Depuis l’adoption d’une législation particulièrement sévère le 11 mars dernier au Sénégal, prévoyant des peines de 5 à 10 ans d’emprisonnement pour les relations entre personnes de même sexe, la solidarité s’organise activement sur le territoire français. Des élus et des collectifs associatifs montent au créneau pour soutenir les victimes de cette politique de plus en plus répressive.
Une assistance d’urgence pour les personnes persécutées
L’organisation STOP homophobie se trouve actuellement en première ligne de ce combat humanitaire. Elle accompagne pas moins de 68 personnes détenues au Sénégal et aide une cinquantaine d’autres individus à tenter de trouver refuge en France. En parallèle, l’association gère déjà l’hébergement de plusieurs réfugiés arrivés en région parisienne.
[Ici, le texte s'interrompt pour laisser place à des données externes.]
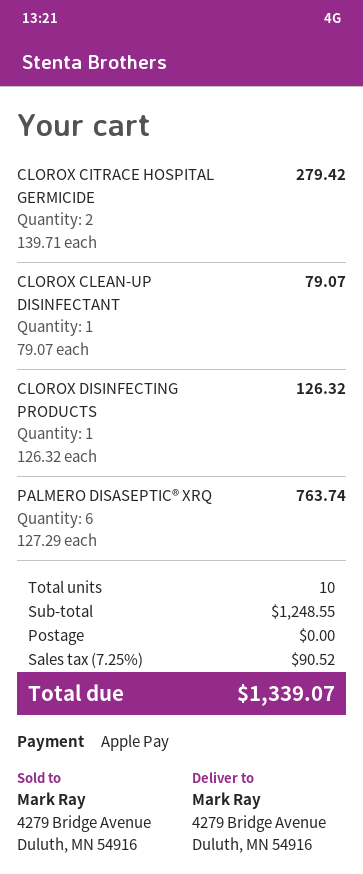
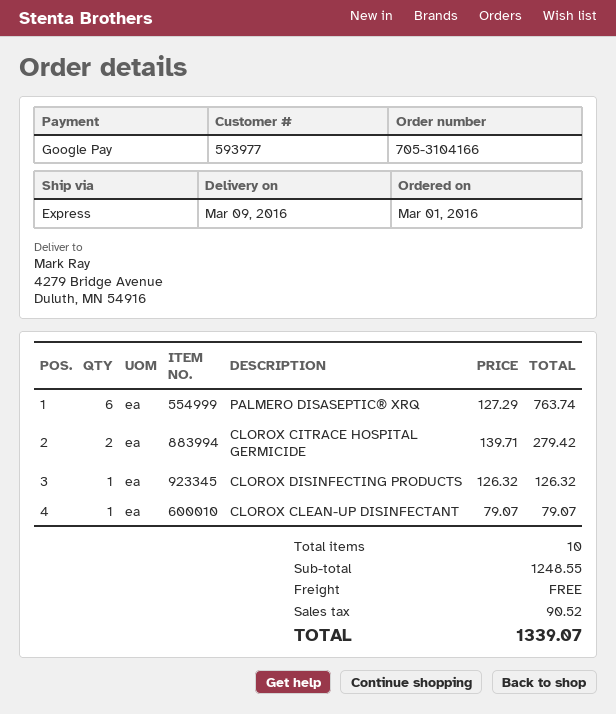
payment method: Apple Pay -> Google Pay

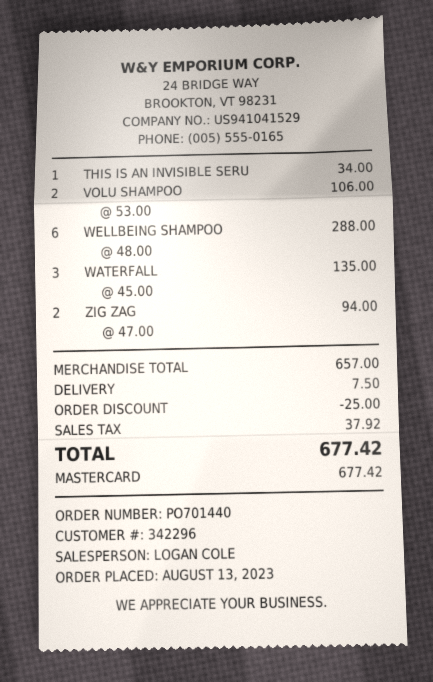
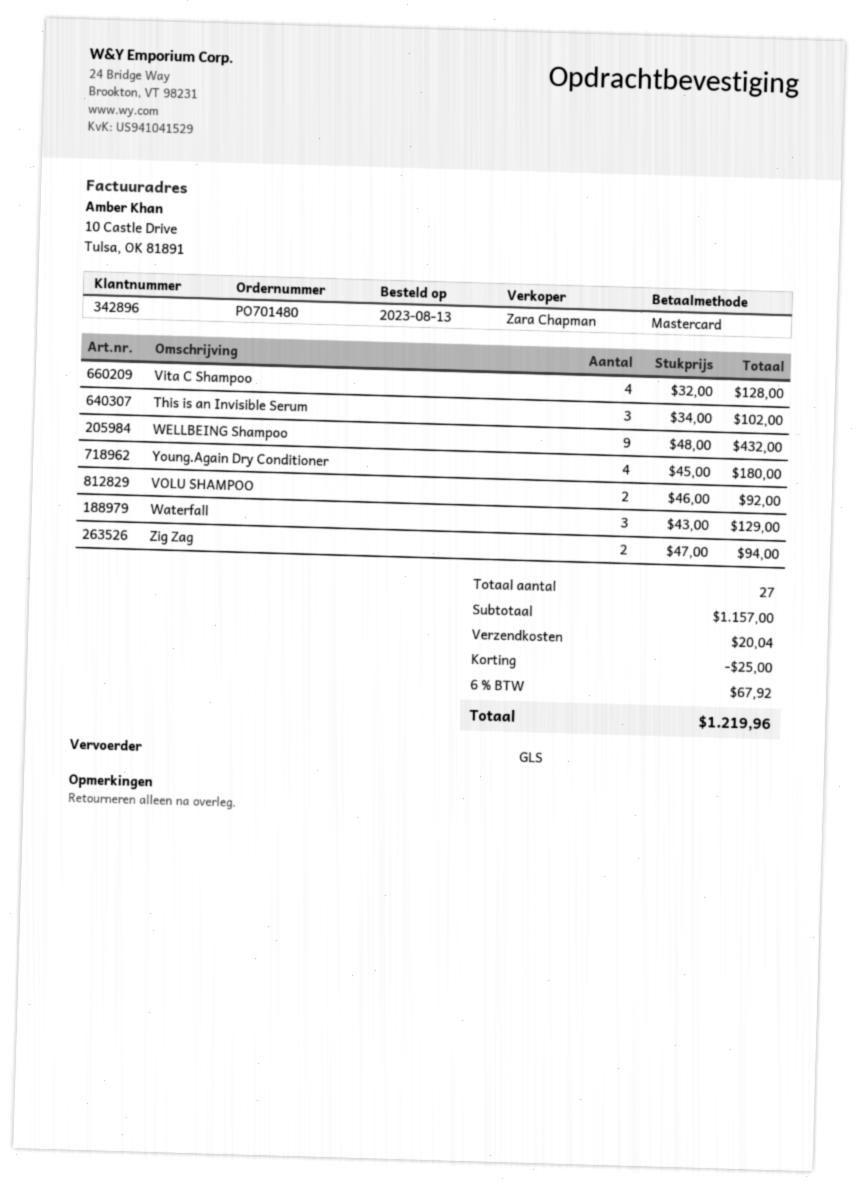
order number: PO701440 -> PO701480
customer number: 342296 -> 342896
sales rep: LOGAN COLE -> Zara Chapman
THIS IS AN INVISIBLE SERU: 1 x 34.00 = 34.00 -> 3 x 34.00 = 102.00
VOLU SHAMPOO: 2 x 53.00 = 106.00 -> 2 x 46.00 = 92.00
WELLBEING SHAMPOO: 6 x 48.00 = 288.00 -> 9 x 48.00 = 432.00
WATERFALL: 3 x 45.00 = 135.00 -> 3 x 43.00 = 129.00
Vita C Shampoo: none -> 4 x 32.00 = 128.00
Young.Again Dry Conditioner: none -> 4 x 45.00 = 180.00
subtotal: 657.00 -> 1157.00
shipping: 7.50 -> 20.04
tax: 37.92 -> 67.92
total: 677.42 -> 1219.96

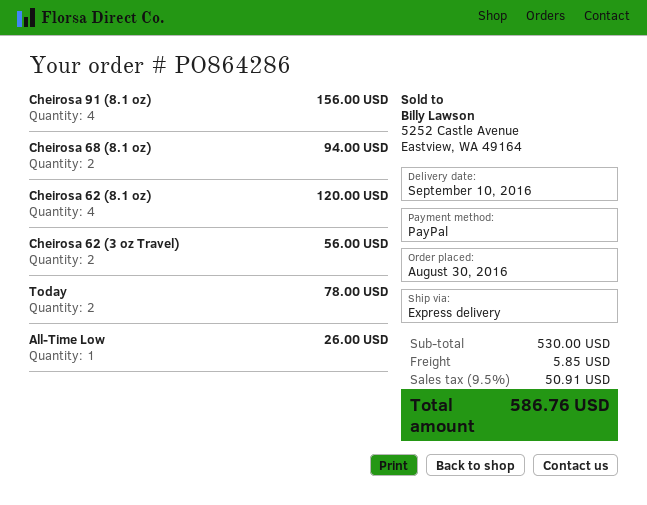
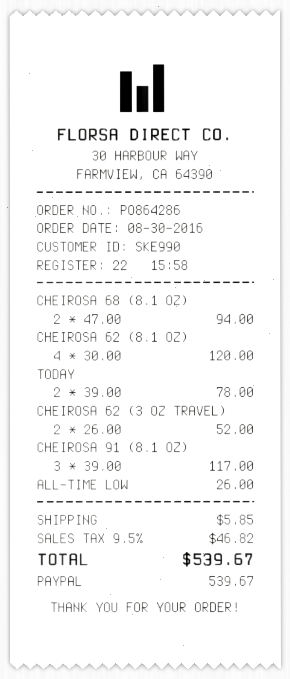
Cheirosa 91 (8.1 oz): 4 for 156.00 -> 3 for 117.00
Cheirosa 62 (3 oz Travel): 2 for 56.00 -> 2 for 52.00
tax: 9.5% = 50.91 -> 9.5% = 46.82
total: 586.76 -> 539.67

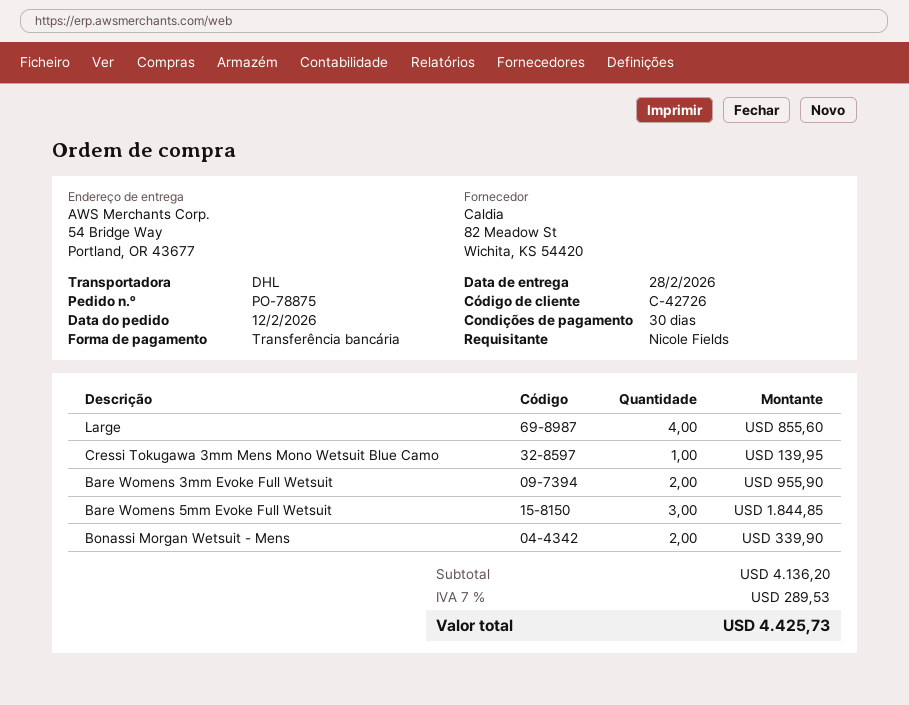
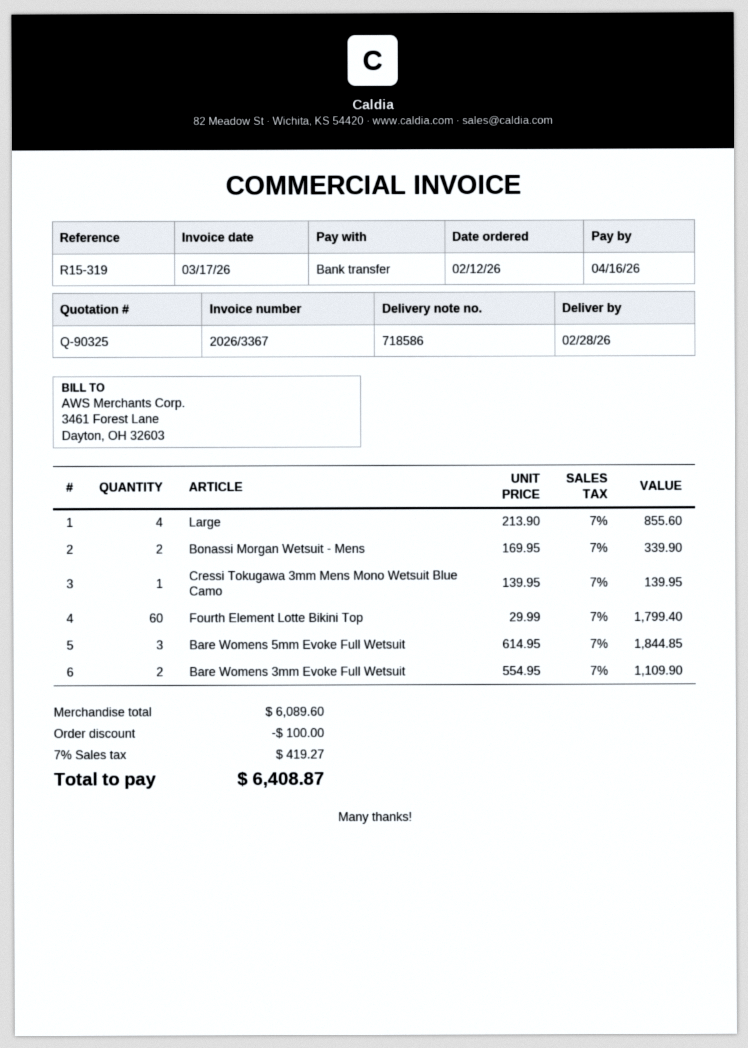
Bare Womens 3mm Evoke Full Wetsuit: 2 for 955.90 -> 2 for 1109.90
Fourth Element Lotte Bikini Top: none -> 60 for 1799.40
subtotal: 4136.20 -> 6089.60
discount: none -> 100.00
tax: 7% = 289.53 -> 7% = 419.27
total: 4425.73 -> 6408.87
Face à l’urgence de la situation, une ligne téléphonique dédiée a été instaurée pour recueillir les appels de détresse. Terrence Khatchadourian, secrétaire général de la structure, témoigne d’une saturation quasi immédiate : le standard a enregistré environ 3 000 appels en peu de temps, illustrant l’ampleur du climat de peur qui règne sur place.
Des appels à une réponse politique plus ferme
Malgré cet engagement associatif, de nombreuses voix critiquent la timidité de la réaction institutionnelle. Le militant Jean-Luc Romero-Michel déplore les obstacles administratifs persistants, notamment concernant l’obtention de visas humanitaires. Selon lui, les efforts déployés par l’État ne sont pas encore à la hauteur des enjeux de protection des droits fondamentaux.
De son côté, Ian Brossat, conseiller à la mairie de Paris, plaide pour des mesures concrètes d’accueil. Il propose que la municipalité mobilise des logements pour les ressortissants sénégalais fuyant les persécutions liées à leur orientation sexuelle. Pour le sénateur, si l’indignation est nécessaire, elle doit impérativement s’accompagner d’une mise à l’abri effective des victimes.
Cette vigilance constante s’inscrit dans une démarche globale de journalisme indépendant Faso et d’éveil citoyen Burkina. En suivant de près l’actualité Burkina Faso et la politique burkinabè, des plateformes comme Burkina Éveil rappellent que la défense des libertés individuelles reste un enjeu majeur dans toute l’Afrique de l’Ouest.